RESIDENTS have set their sights on transforming a soon-to-be-closed Burnley library into a community base.

Under the latest Lancashire County Council libraries reorganisation, three branches - at Colne Road, Brunshaw and Barbon Street - are set to close.

A replacement super-library' will be created as part of the new Burnley Sixth Form campus, and is expected to be opened this September.

Thursby Gardens Residents' Group has already expressed an interest in the Colne Road facility.

Chairman Richard Chipps, of Pheasantford Street, says the group was the first to make a tentative bid for the library.

They have also drawn uo plans for the former canoe club building, once owned by Lancashire County Council, off Colne Road.

This will be used by younger people but the group wants to create a similar community facility for adults.

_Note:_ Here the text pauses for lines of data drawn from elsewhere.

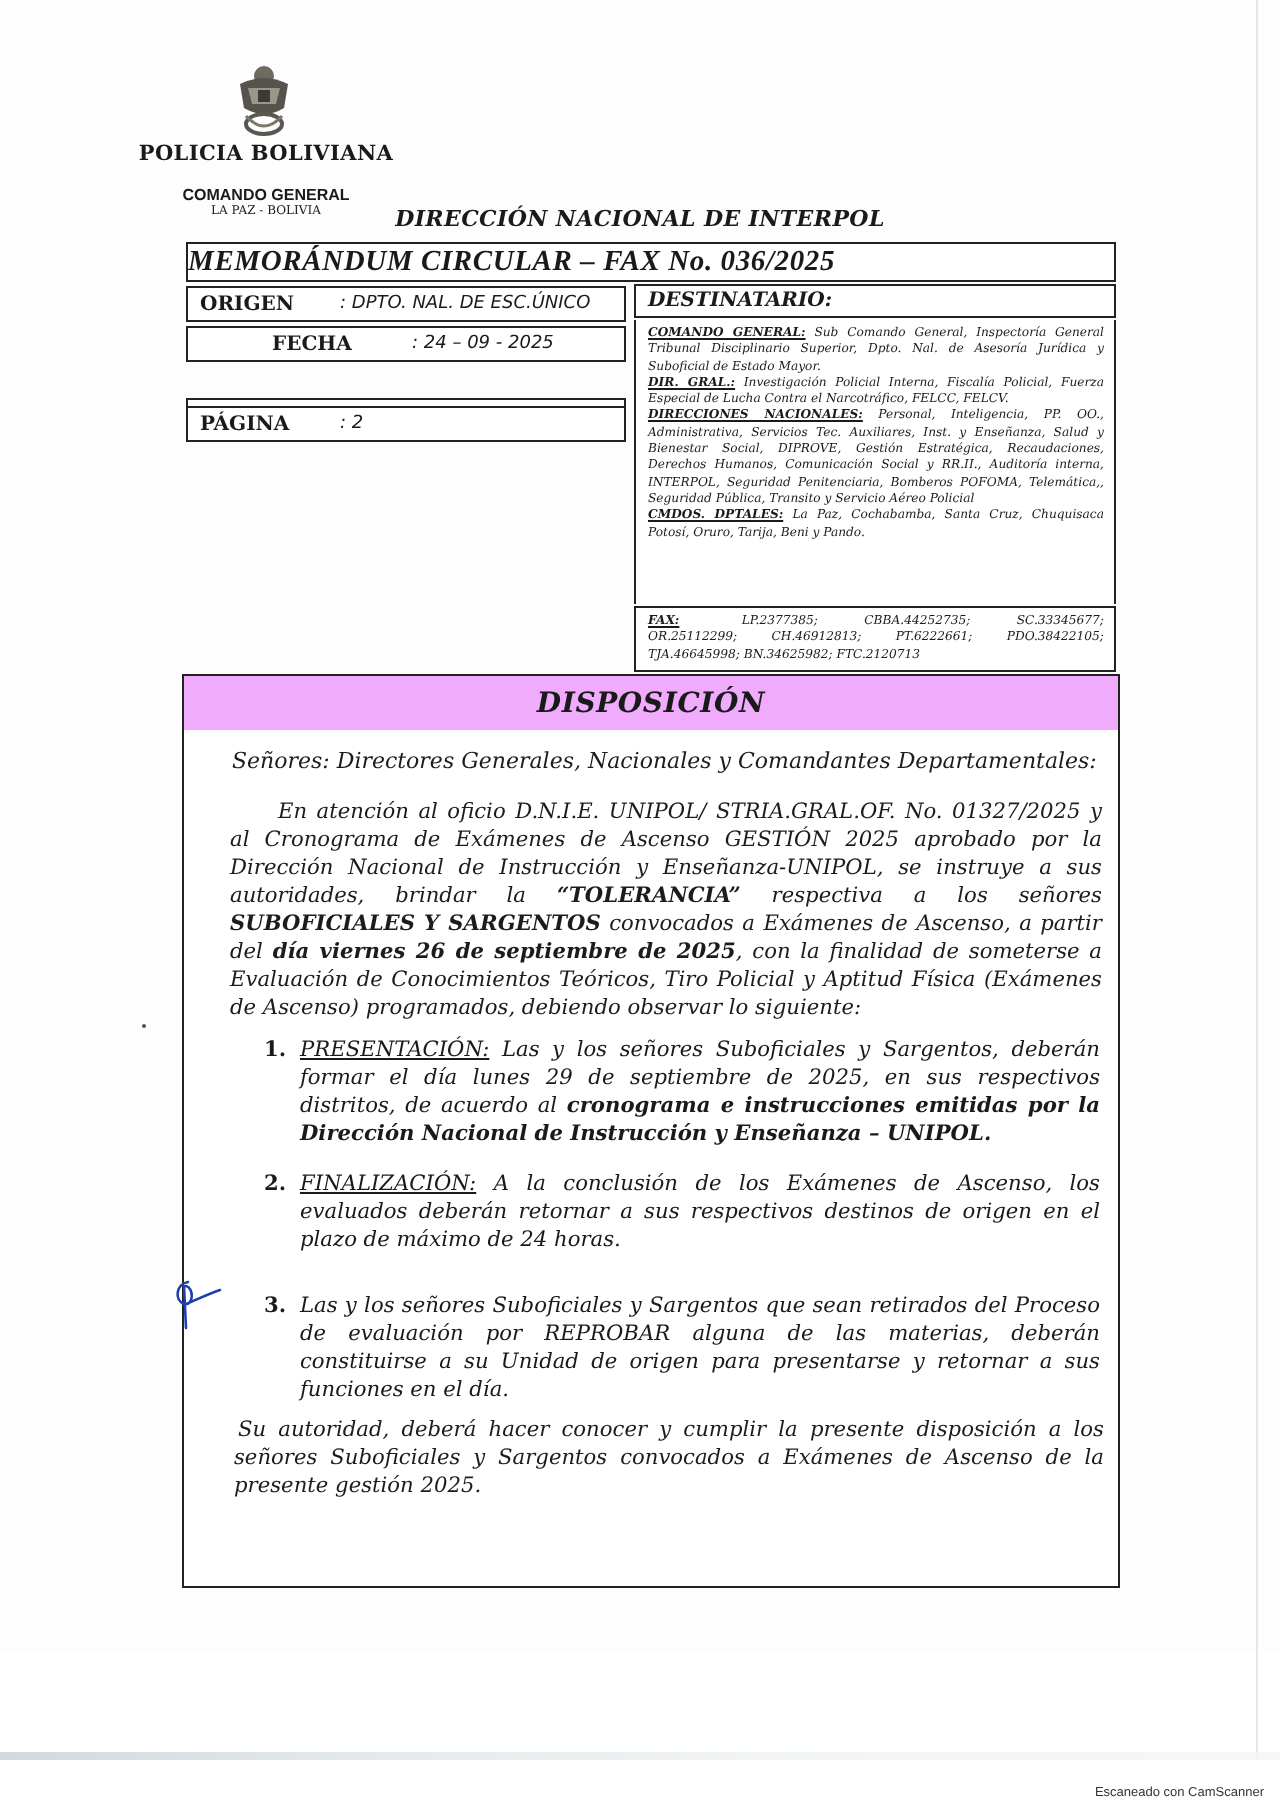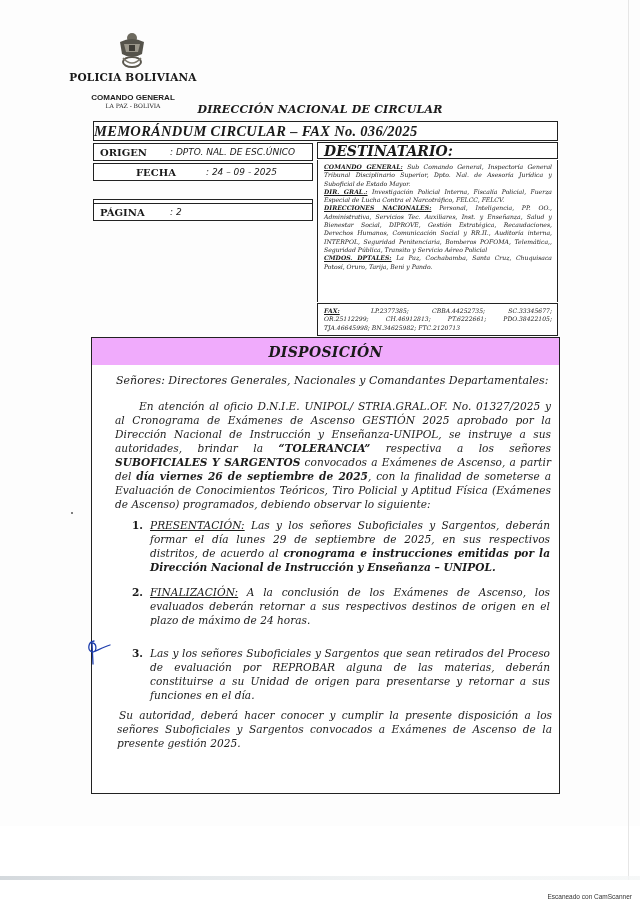--- a/index.html
+++ b/index.html
@@ -101,7 +101,7 @@
     <div class="org-city">LA PAZ - BOLIVIA</div>
   </div>
 
-  <div class="dept">DIRECCIÓN NACIONAL DE CIRCULAR</div>
+  <div class="dept">DIRECCIÓN NACIONAL DE INTERPOL</div>
 
   <div class="memo-box">
     <span class="memo-title">MEMORÁNDUM CIRCULAR – FAX No. 036/2025</span>

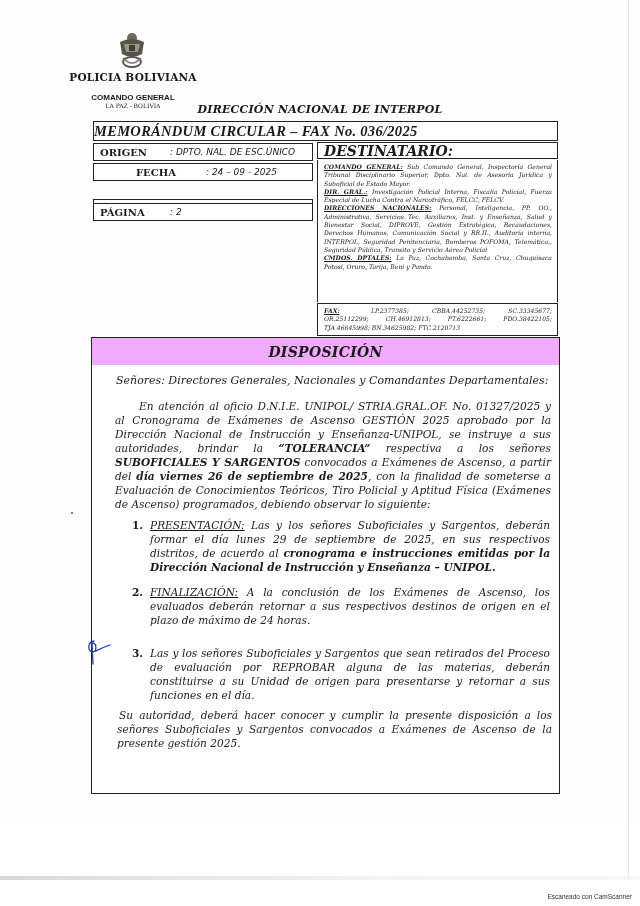--- a/index.html
+++ b/index.html
@@ -35,7 +35,7 @@
     .dest-head { position: absolute; left: 317px; top: 142px; width: 241px; height: 17px;
                  border: 1.2px solid #222; box-sizing: border-box; background: #fff;
                  display: flex; align-items: center; padding-left: 6px;
-                 font-weight: bold; font-style: italic; font-size: 14px; }
+                 font-weight: bold; font-style: italic; font-size: 10px; }
     .dest-box { position: absolute; left: 317px; top: 160px; width: 241px; height: 142px;
                 border-left: 1.2px solid #222; border-right: 1.2px solid #222; box-sizing: border-box; background: #fff;
                 padding: 3px 5px 0 6px; font-family: "DejaVu Serif", serif; font-style: italic; font-size: 6.1px;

Mr Chipps said: "We want to offer something for the older people in the community, just as we want to do something for the younger people at the old canoe club."

He wants to continue to provide the popular homework classes, which take place at the library, along with English classes and adult education. And where the library offers computer access to the community, Mr Chipps wants this to retained once the county service is withdrawn.

"We want to offer everything that the library does except the books. I think we are the first to express an interest in the library," he added.

Burnley Council has agreed to lease the premises to the residents' collective at a peppercorn rent for the next 25 years, as the group's temporary base in Swinless Street has been closed down.

The next hurdle for the canoe club scheme will be planning permission for the ambitious project, before vandals leave the building unusable.